On a cessé d’avoir peur du danger
- Il faut voir plus loin que les apparences. Prends les boîtes de nuit. On n’y pense pas, mais ce sont des temples de la civilité. Il y a un peu de grabuge, parfois de l’agressivité, c’est vrai, mais ça reste minime par rapport à ce qui pourrait arriver. Imagine, il peut y avoir 500 personnes qui boivent de l’alcool et qui dansent, sur une musique tellement forte que le système nerveux d’un homme né il y a 300 ans aurait envoyé une décharge d’adrénaline provoquant la fuite la plus rapide dont son corps soit capable. Une musique tellement forte que dans le cas d’un homme né il y a 3000 ans, son cerveau aurait eu besoin d’inventer qu’un dieu est responsable du vacarme, qu’il faut lui sacrifier je sais pas quoi, et prier pour le supplier de stopper la musique. Nous, rien de ça. On trouve ça banal.
[…]
Et ensuite, continuait Raphaëlle, ces 500 personnes elles sont venues en groupe de quoi, peut-être deux, quatre, maximum dix, donc les autres personnes qui remplissent la boîte de nuit sont des étrangers. Les gens dansent et se laissent aller à boire, ils se rendent volontairement vulnérables, ils affaiblissent leur vigilance par l’alcool, ça parmi des centaines d’étrangers. Alors qu’il n’y a pas si longtemps, l’être humain supportait seulement quelques étrangers à la fois, et encore avec méfiance. Les gens vivaient en communautés restreintes, ils se connaissaient tous entre eux. Chaque étranger était suspect, Mais dans notre boîte de nuit hypothétique, ces 500 personnes font confiance à des centaines d’étrangers. En plus, ils le font dans la pénombre, même si le noir a été pendant des milliers d’années une de nos plus grandes menaces.

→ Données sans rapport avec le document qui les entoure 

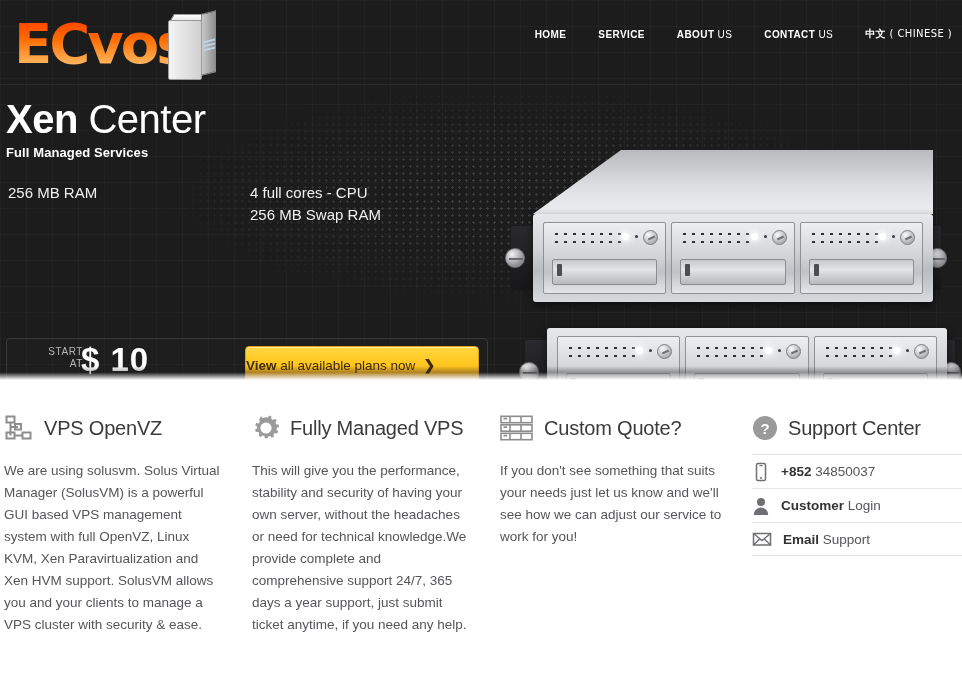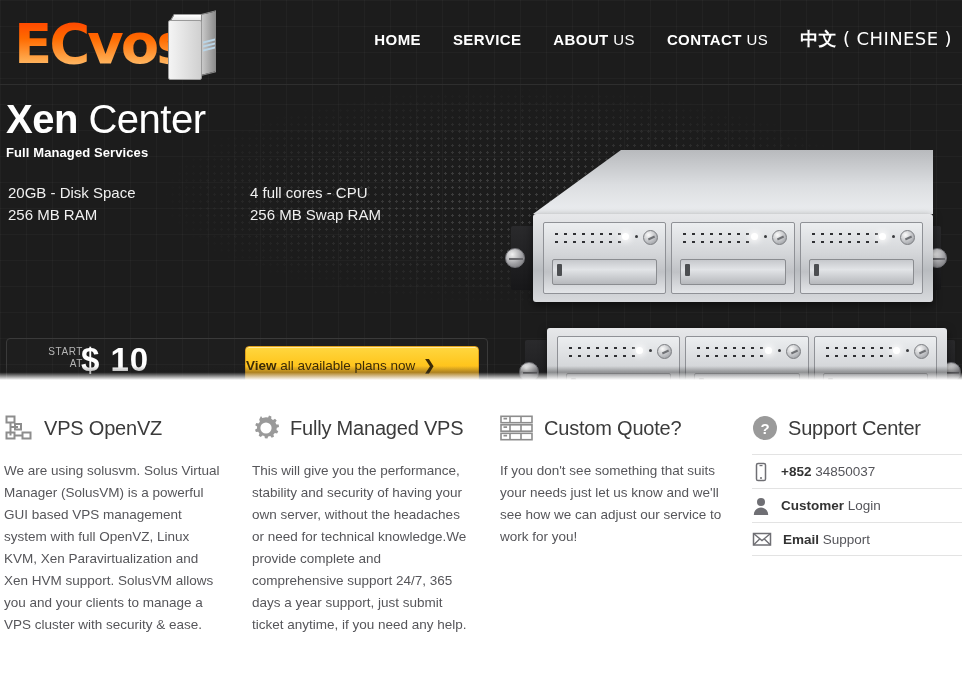--- a/index.html
+++ b/index.html
@@ -75,26 +75,26 @@
   .tower-vents i {
     display:block; height:2px; margin-bottom:2px;
     background:#b9d4e6; transform:skewY(-14deg);
   }
 
   .nav {
     position:absolute; right:10px; top:27px;
     display:flex; align-items:center; gap:32px;
   }
   .nav a {
-    color:#ffffff; text-decoration:none; font-size:15px;
+    color:#ffffff; text-decoration:none; font-size:10px;
     letter-spacing:.4px; white-space:nowrap;
   }
   .nav a b { font-weight:bold; }
   .nav a span.light { font-weight:normal; }
-  .nav a.cn { font-family:"DejaVu Sans", sans-serif; font-size:18px; }
+  .nav a.cn { font-family:"DejaVu Sans", sans-serif; font-size:10px; }
   .nav a.cn b { font-weight:bold; }
 
   
   .hero { position:absolute; left:0; top:86px; width:962px; height:292px; }
   .worldmap {
     position:absolute; left:120px; top:0px; width:760px; height:250px;
     background-image:radial-gradient(rgba(255,255,255,.17) 1px, transparent 1.2px);
     background-size:7px 7px;
     -webkit-mask-image:radial-gradient(ellipse 62% 58% at 52% 44%, #000 18%, rgba(0,0,0,.55) 46%, transparent 76%);
     mask-image:radial-gradient(ellipse 62% 58% at 52% 44%, #000 18%, rgba(0,0,0,.55) 46%, transparent 76%);
@@ -287,21 +287,20 @@
 
     <div class="hero">
       <div class="worldmap"></div>
 
       <div class="hero-left">
         <div class="hero-title"><b>Xen</b><span> Center</span></div>
         <div class="hero-sub">Full Managed Services</div>
 
         <div class="specs">
           <div class="spec-col c1">
-            <div class="spec-line">20GB - Disk Space</div>
             <div class="spec-line">256 MB RAM</div>
           </div>
           <div class="spec-col c2">
             <div class="spec-line">4 full cores - CPU</div>
             <div class="spec-line">256 MB Swap RAM</div>
           </div>
         </div>
       </div>
 
       <div class="price-box">

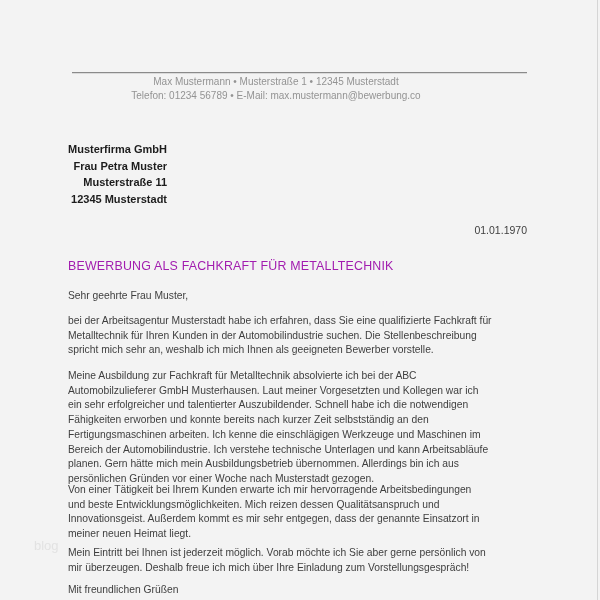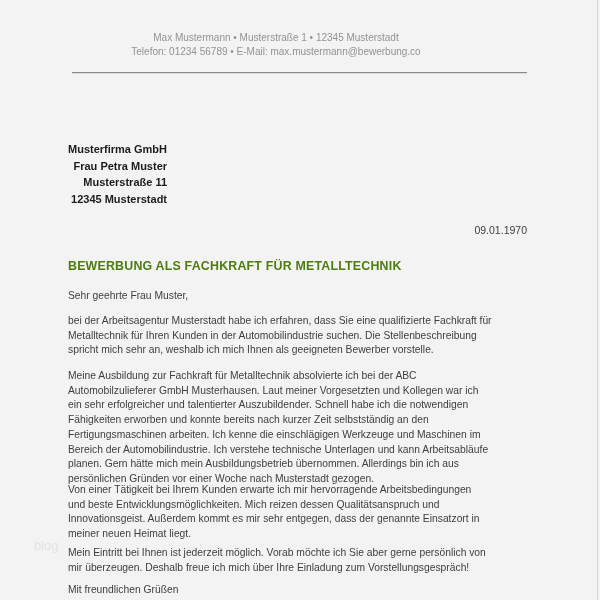--- a/index.html
+++ b/index.html
@@ -21,20 +21,21 @@
   }
   .contact-line {
     position: absolute;
     left: 0;
     width: 552px;
     text-align: center;
     font-size: 10px;
     line-height: 13px;
     color: #939393;
     white-space: nowrap;
+    margin-top: 44px;
   }
   .contact-line.l1 { top: 31px; }
   .contact-line.l2 { top: 45px; }
   .header-rule {
     position: absolute;
     top: 72px;
     left: 72px;
     width: 455px;
     height: 1px;
     background: #8a8a8a;
@@ -60,23 +61,23 @@
     font-size: 10.5px;
     line-height: 15px;
     color: #3e3e3e;
   }
   .subject {
     position: absolute;
     top: 258px;
     left: 68px;
     font-size: 12.4px;
     line-height: 16px;
-    font-weight: bold;
+    font-weight: normal;
     letter-spacing: 0.2px;
-    color: #4d7c0f;
+    color: #a21caf;
     white-space: nowrap;
   }
   .body-text {
     position: absolute;
     left: 68px;
     width: 535px;
     font-size: 10.3px;
     line-height: 14.7px;
     color: #3e3e3e;
     white-space: pre-line;
@@ -113,21 +114,21 @@
 
   <div class="contact-line l2">Telefon: 01234 56789 • E-Mail: max.mustermann@bewerbung.co</div>
 
   <div class="header-rule"></div>
 
   <div class="recipient">Musterfirma GmbH
 Frau Petra Muster
 Musterstraße 11
 12345 Musterstadt</div>
 
-  <div class="date-line">09.01.1970</div>
+  <div class="date-line">01.01.1970</div>
 
   <div class="subject">BEWERBUNG ALS FACHKRAFT FÜR METALLTECHNIK</div>
 
   <div class="body-text salutation">Sehr geehrte Frau Muster,</div>
 
   <div class="body-text para-1">bei der Arbeitsagentur Musterstadt habe ich erfahren, dass Sie eine qualifizierte Fachkraft für
 Metalltechnik für Ihren Kunden in der Automobilindustrie suchen. Die Stellenbeschreibung
 spricht mich sehr an, weshalb ich mich Ihnen als geeigneten Bewerber vorstelle.</div>
 
   <div class="body-text para-2">Meine Ausbildung zur Fachkraft für Metalltechnik absolvierte ich bei der ABC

- Et la beauté de la chose, dans cette boite de nuit qui devrait être extrêmement anxiogène, qui devrait détraquer le système nerveux et faire perdre les pédales, il y a quoi, une trentaine de personnes dont le travail est de de superviser la foule ? Tu imagines, 30 personnes pour contrôler cette foule de 500 êtres humaimsm, en majorité ivres, plongés dans la pénombre, dans un bruit tonitruant et et au milieu d’étrangers. Et après ça, il y a des gens disent qu’on serait en train de régresser vers l’ animalité. C’est le contraire. On s’en éloigne à toute vitesse. On a cessé d’avoir peur du danger.